#### Provided entries ####

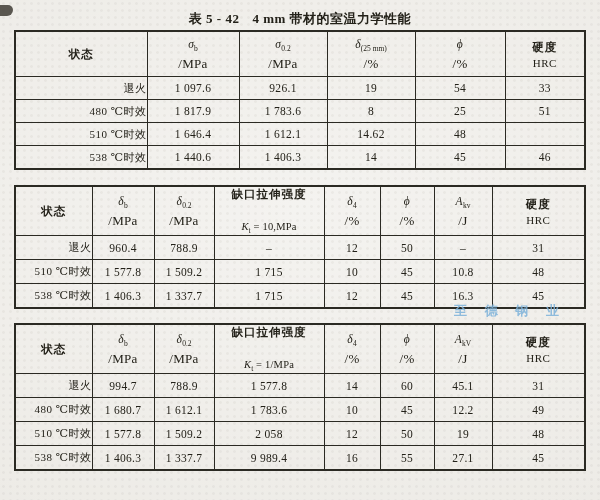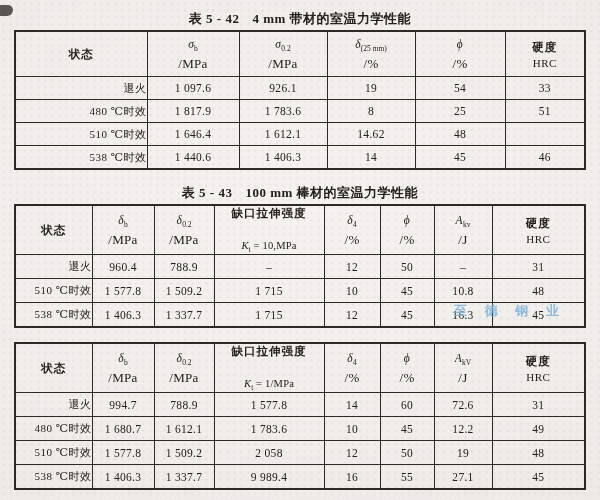--- a/index.html
+++ b/index.html
@@ -131,23 +131,20 @@
         <td>1 406.3</td>
         <td>14</td>
         <td>45</td>
         <td>46</td>
       </tr>
     </tbody>
       </table>
   </section>
 
   <section class="block2">
-    <div class="title">
-      <span class="tlabel">表 5 - 43</span><span>100 mm 棒材的室温力学性能</span>
-    </div>
     <table class="t2">
       <colgroup>
           <col style="width:77px">
           <col style="width:62px">
           <col style="width:60px">
           <col style="width:110px">
           <col style="width:56px">
           <col style="width:54px">
           <col style="width:58px">
           <col style="width:93px">
@@ -262,21 +259,21 @@
           <div class="l2">HRC</div>
         </td>
       </tr>
       <tr class="drow">
         <td class="lbl">退火</td>
         <td>994.7</td>
         <td>788.9</td>
         <td>1 577.8</td>
         <td>14</td>
         <td>60</td>
-        <td>72.6</td>
+        <td>45.1</td>
         <td>31</td>
       </tr>
       <tr class="drow">
         <td class="lbl">480 ℃时效</td>
         <td>1 680.7</td>
         <td>1 612.1</td>
         <td>1 783.6</td>
         <td>10</td>
         <td>45</td>
         <td>12.2</td>

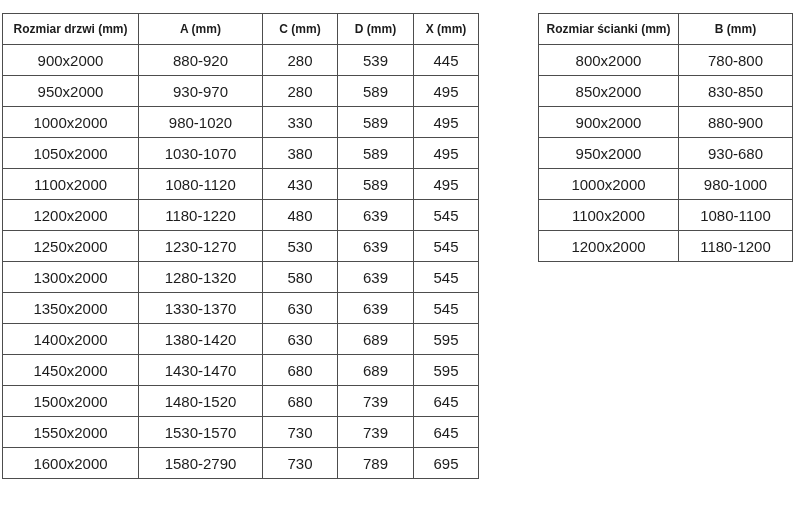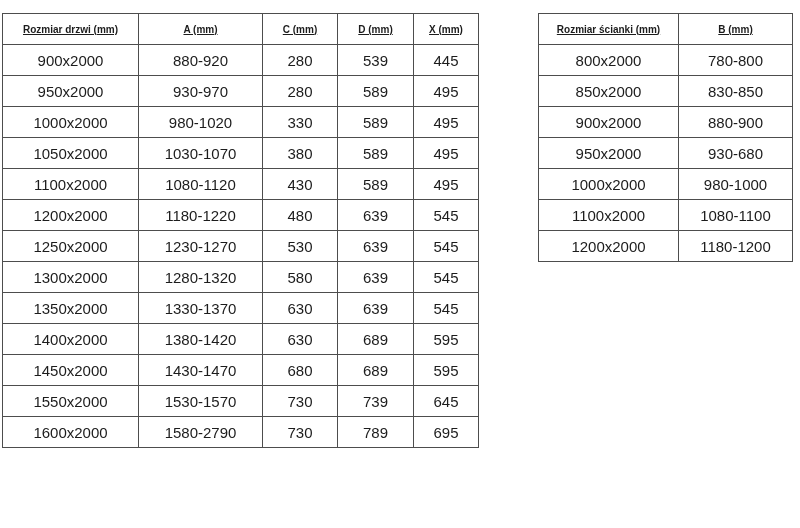--- a/index.html
+++ b/index.html
@@ -34,23 +34,22 @@
     padding: 0 2px;
     text-align: center;
     vertical-align: middle;
     color: var(--text-color);
     font-size: 15px;
     font-weight: normal;
     white-space: nowrap;
     overflow: hidden;
   }
   th {
-    font-size: 10px;
+    font-size: 12px;
     font-weight: bold;
-    text-decoration: underline;
   }
   #table-left col.c0 { width: 136px; }
   #table-left col.c1 { width: 124px; }
   #table-left col.c2 { width: 75px; }
   #table-left col.c3 { width: 76px; }
   #table-left col.c4 { width: 65px; }
   #table-right col.c0 { width: 140px; }
   #table-right col.c1 { width: 114px; }
 </style>
 </head>
@@ -145,20 +144,27 @@
         <td>595</td>
       </tr>
       <tr>
         <td>1450x2000</td>
         <td>1430-1470</td>
         <td>680</td>
         <td>689</td>
         <td>595</td>
       </tr>
       <tr>
+        <td>1500x2000</td>
+        <td>1480-1520</td>
+        <td>680</td>
+        <td>739</td>
+        <td>645</td>
+      </tr>
+      <tr>
         <td>1550x2000</td>
         <td>1530-1570</td>
         <td>730</td>
         <td>739</td>
         <td>645</td>
       </tr>
       <tr>
         <td>1600x2000</td>
         <td>1580-2790</td>
         <td>730</td>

####

» **Problem details**
When a line of the records has the word "table", pick it out and copy it.

» **Problem solution**
       </table>
     <table class="t2">
   #table-left col.c0 { width: 136px; }
   #table-left col.c1 { width: 124px; }
   #table-left col.c2 { width: 75px; }
   #table-left col.c3 { width: 76px; }
   #table-left col.c4 { width: 65px; }
   #table-right col.c0 { width: 140px; }
   #table-right col.c1 { width: 114px; }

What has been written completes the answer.